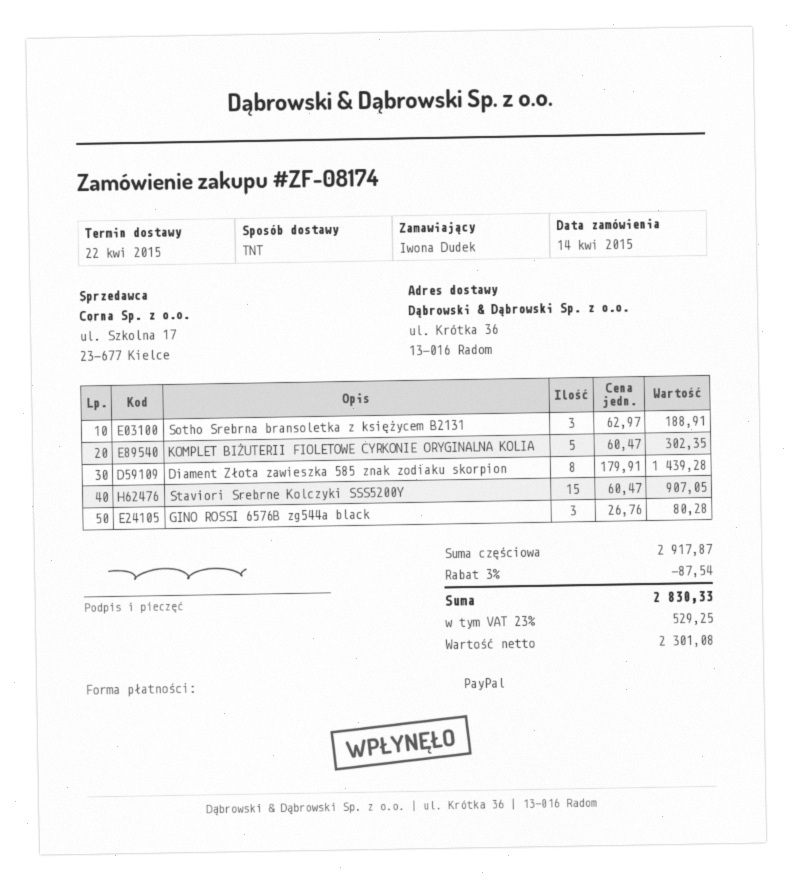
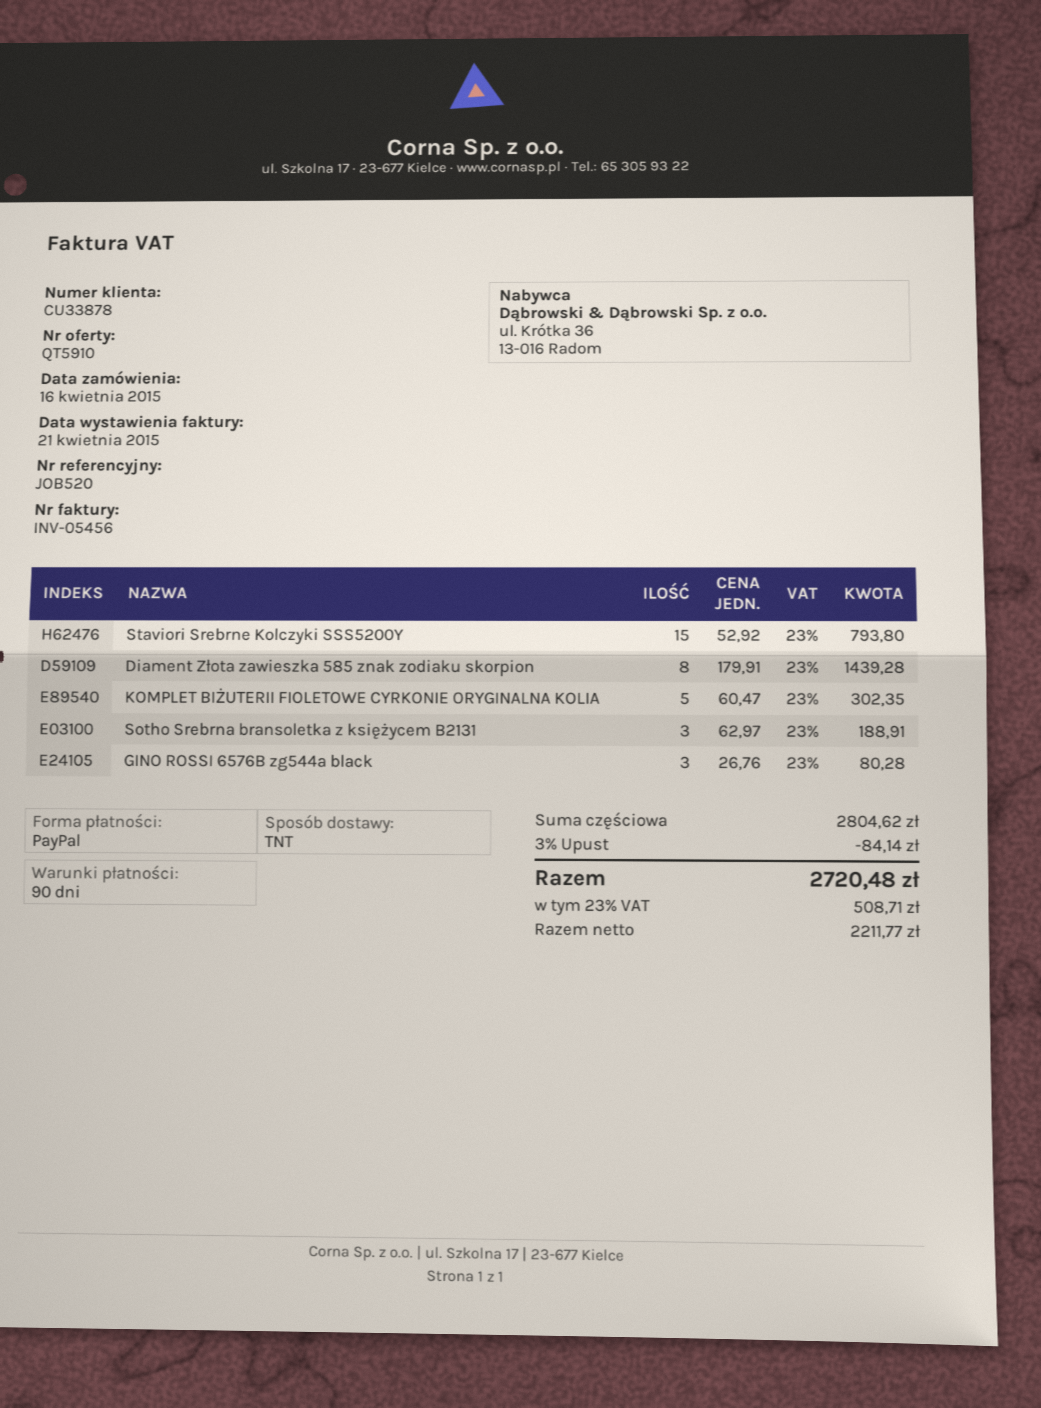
order date: 2015-04-14 -> 2015-04-16
Staviori Srebrne Kolczyki SSS5200Y: 15 x 60.47 = 907.05 -> 15 x 52.92 = 793.80
subtotal: 2917.87 -> 2804.62
discount: 3% = 87.54 -> 3% = 84.14
net: 2301.08 -> 2211.77
tax: 23% = 529.25 -> 23% = 508.71
total: 2830.33 -> 2720.48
=-=-=-=-=
*Task directions*:
Leave the images out and transcribe the rest of the material exactly.

*Solution to this exercise*:
order date: 2015-04-14 -> 2015-04-16
Staviori Srebrne Kolczyki SSS5200Y: 15 x 60.47 = 907.05 -> 15 x 52.92 = 793.80
subtotal: 2917.87 -> 2804.62
discount: 3% = 87.54 -> 3% = 84.14
net: 2301.08 -> 2211.77
tax: 23% = 529.25 -> 23% = 508.71
total: 2830.33 -> 2720.48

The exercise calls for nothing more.